### [Problem]
This exercise calls for every line of the data below with the string "sizing" in it.

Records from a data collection
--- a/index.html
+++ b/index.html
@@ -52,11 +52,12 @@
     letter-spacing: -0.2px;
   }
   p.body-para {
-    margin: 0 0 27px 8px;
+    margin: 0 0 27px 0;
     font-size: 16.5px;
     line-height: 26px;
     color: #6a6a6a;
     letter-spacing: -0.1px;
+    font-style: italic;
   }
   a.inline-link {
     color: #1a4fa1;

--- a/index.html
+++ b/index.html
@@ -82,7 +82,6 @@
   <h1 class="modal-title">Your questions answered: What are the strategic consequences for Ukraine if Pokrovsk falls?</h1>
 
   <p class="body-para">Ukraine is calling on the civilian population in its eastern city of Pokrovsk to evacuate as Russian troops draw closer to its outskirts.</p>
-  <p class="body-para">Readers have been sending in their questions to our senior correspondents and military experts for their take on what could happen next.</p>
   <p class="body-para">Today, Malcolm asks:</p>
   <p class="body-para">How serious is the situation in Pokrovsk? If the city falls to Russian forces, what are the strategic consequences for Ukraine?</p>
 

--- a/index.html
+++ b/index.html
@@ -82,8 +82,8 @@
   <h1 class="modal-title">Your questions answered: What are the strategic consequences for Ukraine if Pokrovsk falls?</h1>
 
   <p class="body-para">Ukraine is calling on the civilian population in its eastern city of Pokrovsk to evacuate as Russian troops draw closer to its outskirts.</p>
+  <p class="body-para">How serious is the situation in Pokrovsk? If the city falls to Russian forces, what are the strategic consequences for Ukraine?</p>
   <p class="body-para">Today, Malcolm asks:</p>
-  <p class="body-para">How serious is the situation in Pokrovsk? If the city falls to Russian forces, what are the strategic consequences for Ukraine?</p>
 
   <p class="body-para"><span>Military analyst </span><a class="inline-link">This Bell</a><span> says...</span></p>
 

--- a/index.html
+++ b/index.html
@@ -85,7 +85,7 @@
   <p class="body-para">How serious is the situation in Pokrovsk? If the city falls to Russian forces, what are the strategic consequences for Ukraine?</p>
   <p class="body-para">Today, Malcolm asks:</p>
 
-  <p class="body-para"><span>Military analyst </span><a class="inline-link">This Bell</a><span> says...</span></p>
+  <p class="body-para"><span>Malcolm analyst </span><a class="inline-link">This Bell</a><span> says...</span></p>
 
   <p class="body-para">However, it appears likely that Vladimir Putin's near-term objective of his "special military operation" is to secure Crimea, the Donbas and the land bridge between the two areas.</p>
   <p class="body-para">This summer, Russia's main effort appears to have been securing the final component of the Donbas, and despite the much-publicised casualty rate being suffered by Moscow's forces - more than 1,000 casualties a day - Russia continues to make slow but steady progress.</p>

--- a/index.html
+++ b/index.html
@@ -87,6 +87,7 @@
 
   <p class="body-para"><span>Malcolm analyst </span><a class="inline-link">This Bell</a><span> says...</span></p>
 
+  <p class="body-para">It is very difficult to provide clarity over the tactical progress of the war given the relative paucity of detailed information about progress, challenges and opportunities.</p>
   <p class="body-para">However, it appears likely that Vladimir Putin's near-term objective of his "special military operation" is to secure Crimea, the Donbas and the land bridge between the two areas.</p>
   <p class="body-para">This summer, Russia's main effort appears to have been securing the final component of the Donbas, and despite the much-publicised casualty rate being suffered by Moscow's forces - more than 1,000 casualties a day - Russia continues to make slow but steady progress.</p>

...

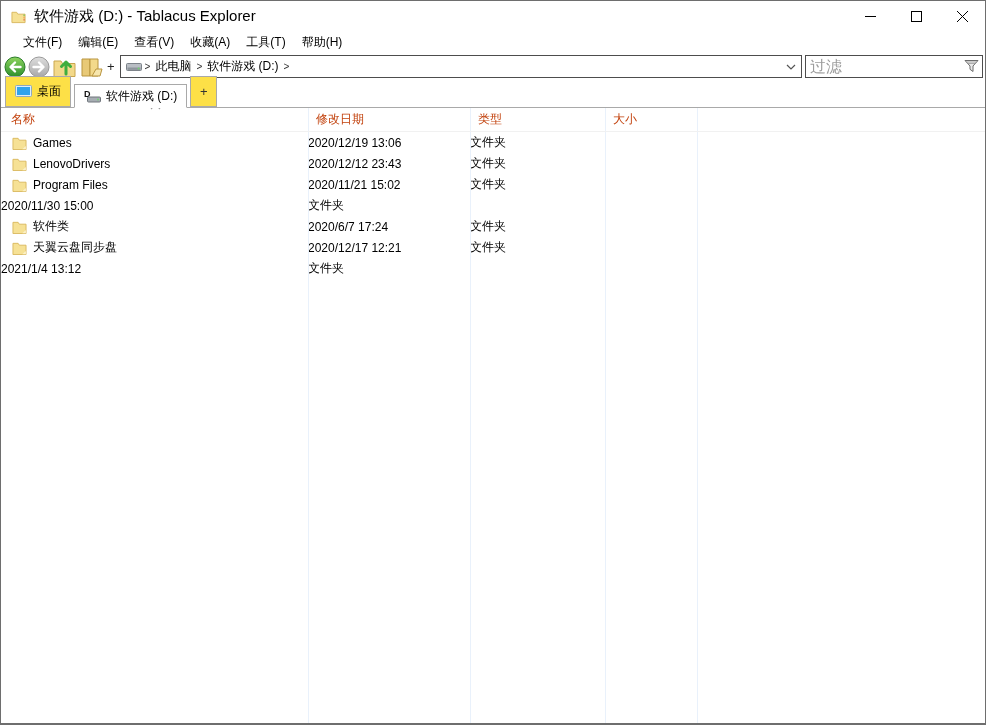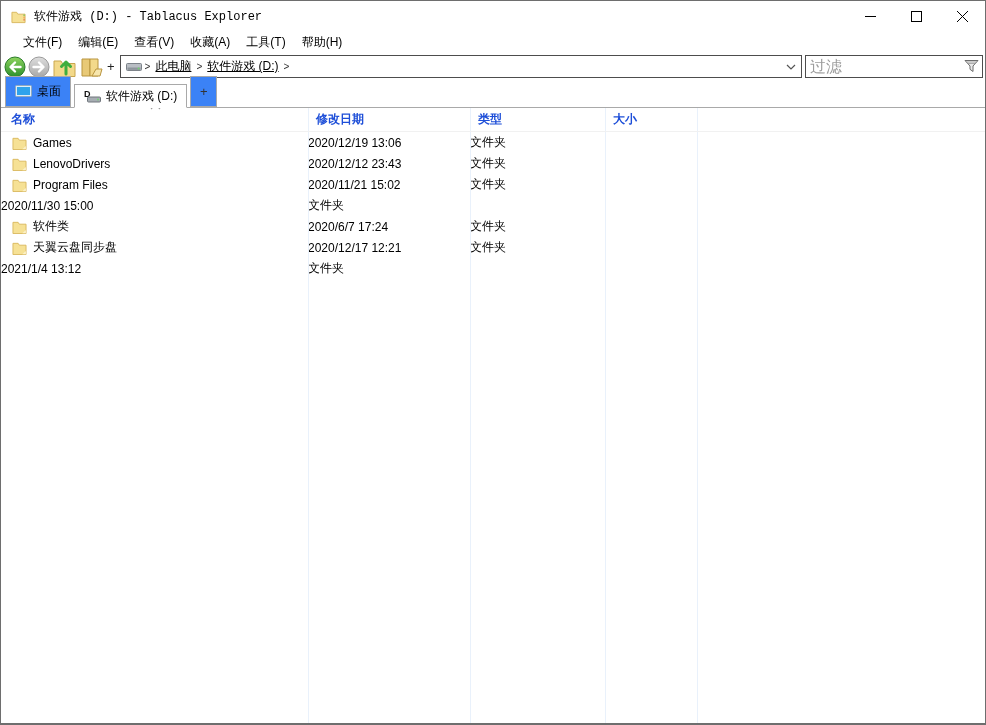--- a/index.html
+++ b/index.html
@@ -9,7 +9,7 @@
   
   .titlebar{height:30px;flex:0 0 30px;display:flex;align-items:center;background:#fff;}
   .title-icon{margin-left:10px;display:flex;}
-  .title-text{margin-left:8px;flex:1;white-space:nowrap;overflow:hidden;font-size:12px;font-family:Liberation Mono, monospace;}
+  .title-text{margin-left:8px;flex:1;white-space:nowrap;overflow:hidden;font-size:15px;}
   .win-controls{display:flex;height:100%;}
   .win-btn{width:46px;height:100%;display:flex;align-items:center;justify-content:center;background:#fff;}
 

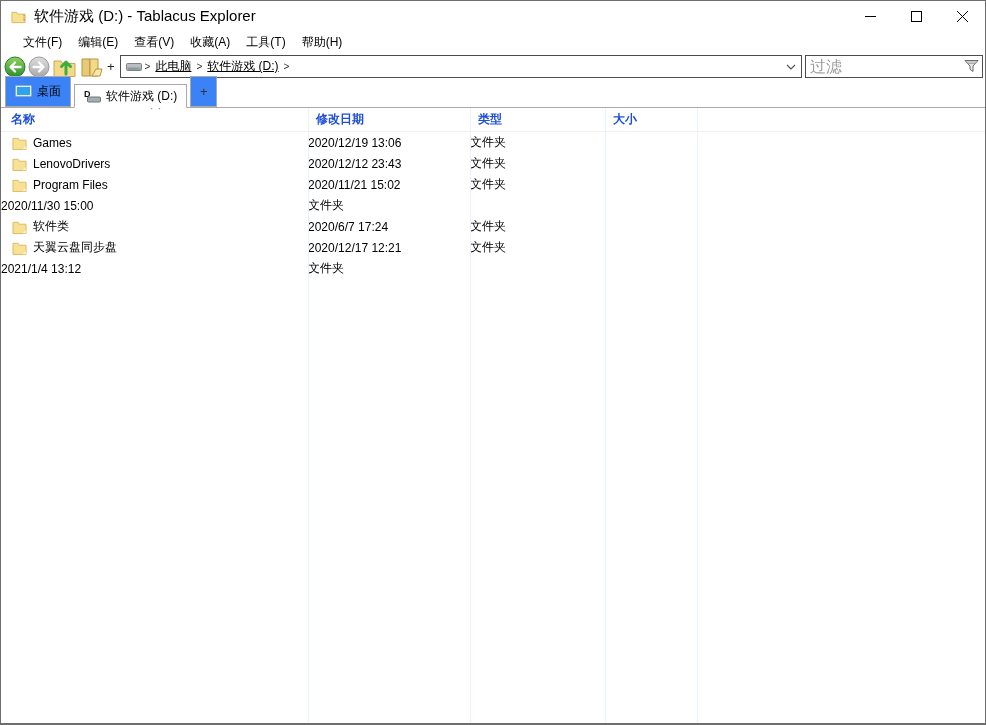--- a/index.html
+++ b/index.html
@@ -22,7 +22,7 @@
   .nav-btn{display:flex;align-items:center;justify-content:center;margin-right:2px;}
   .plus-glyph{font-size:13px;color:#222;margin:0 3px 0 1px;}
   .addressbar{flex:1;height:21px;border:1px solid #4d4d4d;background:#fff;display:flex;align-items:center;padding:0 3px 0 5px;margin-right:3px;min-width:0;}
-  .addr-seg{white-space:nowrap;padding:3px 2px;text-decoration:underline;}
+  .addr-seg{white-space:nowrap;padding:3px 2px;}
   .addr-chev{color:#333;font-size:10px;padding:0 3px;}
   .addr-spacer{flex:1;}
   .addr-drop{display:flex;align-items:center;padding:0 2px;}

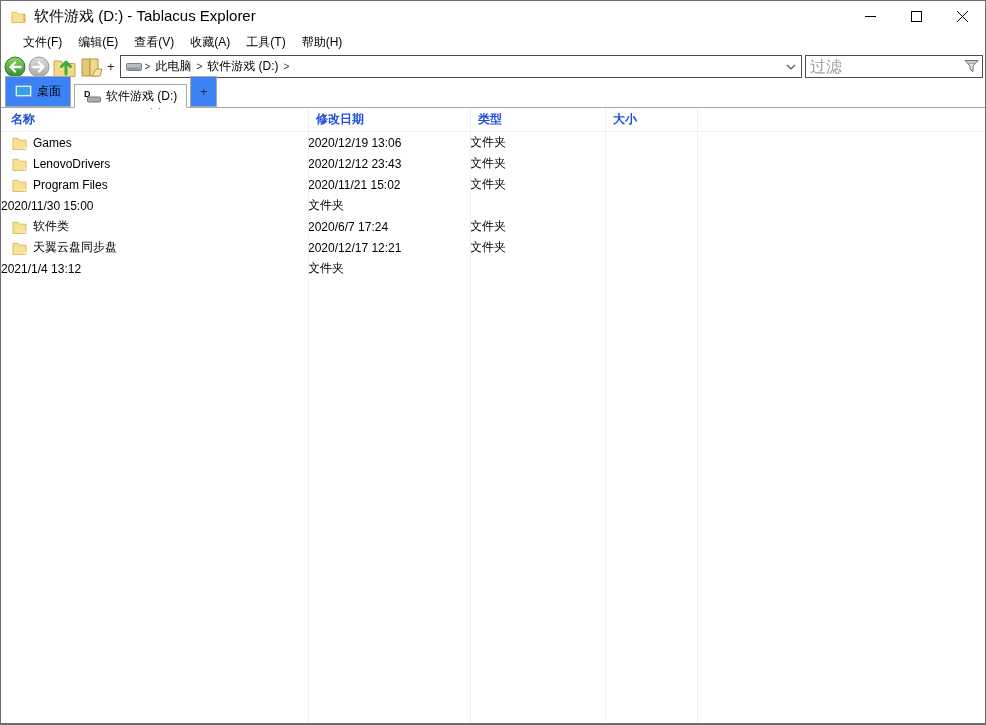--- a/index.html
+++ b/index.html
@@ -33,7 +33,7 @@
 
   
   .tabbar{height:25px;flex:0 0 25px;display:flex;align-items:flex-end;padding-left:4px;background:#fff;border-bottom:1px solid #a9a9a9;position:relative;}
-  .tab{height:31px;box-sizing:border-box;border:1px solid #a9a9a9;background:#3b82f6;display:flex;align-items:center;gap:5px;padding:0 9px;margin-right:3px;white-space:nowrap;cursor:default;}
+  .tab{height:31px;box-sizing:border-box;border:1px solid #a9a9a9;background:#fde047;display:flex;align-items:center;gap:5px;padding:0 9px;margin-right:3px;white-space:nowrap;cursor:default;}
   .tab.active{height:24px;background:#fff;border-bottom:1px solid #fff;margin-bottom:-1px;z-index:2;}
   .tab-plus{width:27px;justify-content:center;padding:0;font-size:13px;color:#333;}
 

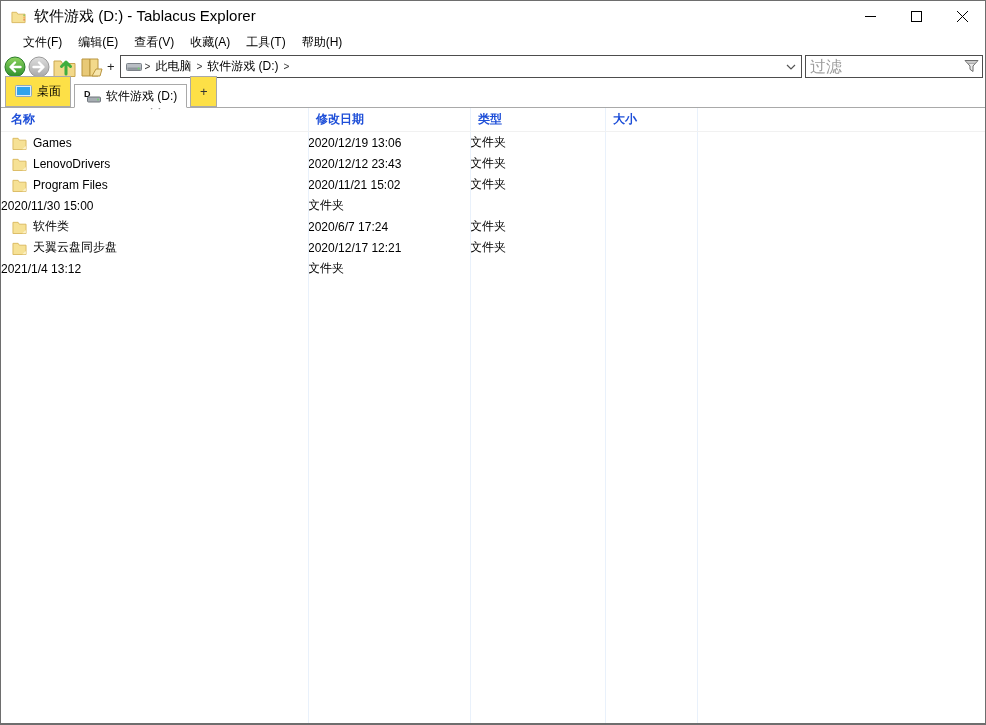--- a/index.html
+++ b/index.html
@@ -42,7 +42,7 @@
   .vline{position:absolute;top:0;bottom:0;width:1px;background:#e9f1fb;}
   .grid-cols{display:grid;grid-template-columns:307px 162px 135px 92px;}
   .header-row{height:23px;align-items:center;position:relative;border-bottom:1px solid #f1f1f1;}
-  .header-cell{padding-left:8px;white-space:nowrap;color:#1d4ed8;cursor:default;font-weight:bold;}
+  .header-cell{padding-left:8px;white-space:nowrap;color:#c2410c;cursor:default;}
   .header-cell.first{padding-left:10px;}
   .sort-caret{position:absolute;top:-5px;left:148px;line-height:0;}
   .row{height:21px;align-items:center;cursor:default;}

### [Reply]
-  .tab{height:31px;box-sizing:border-box;border:1px solid #a9a9a9;background:#3b82f6;display:flex;align-items:center;gap:5px;padding:0 9px;margin-right:3px;white-space:nowrap;cursor:default;}
+  .tab{height:31px;box-sizing:border-box;border:1px solid #a9a9a9;background:#fde047;display:flex;align-items:center;gap:5px;padding:0 9px;margin-right:3px;white-space:nowrap;cursor:default;}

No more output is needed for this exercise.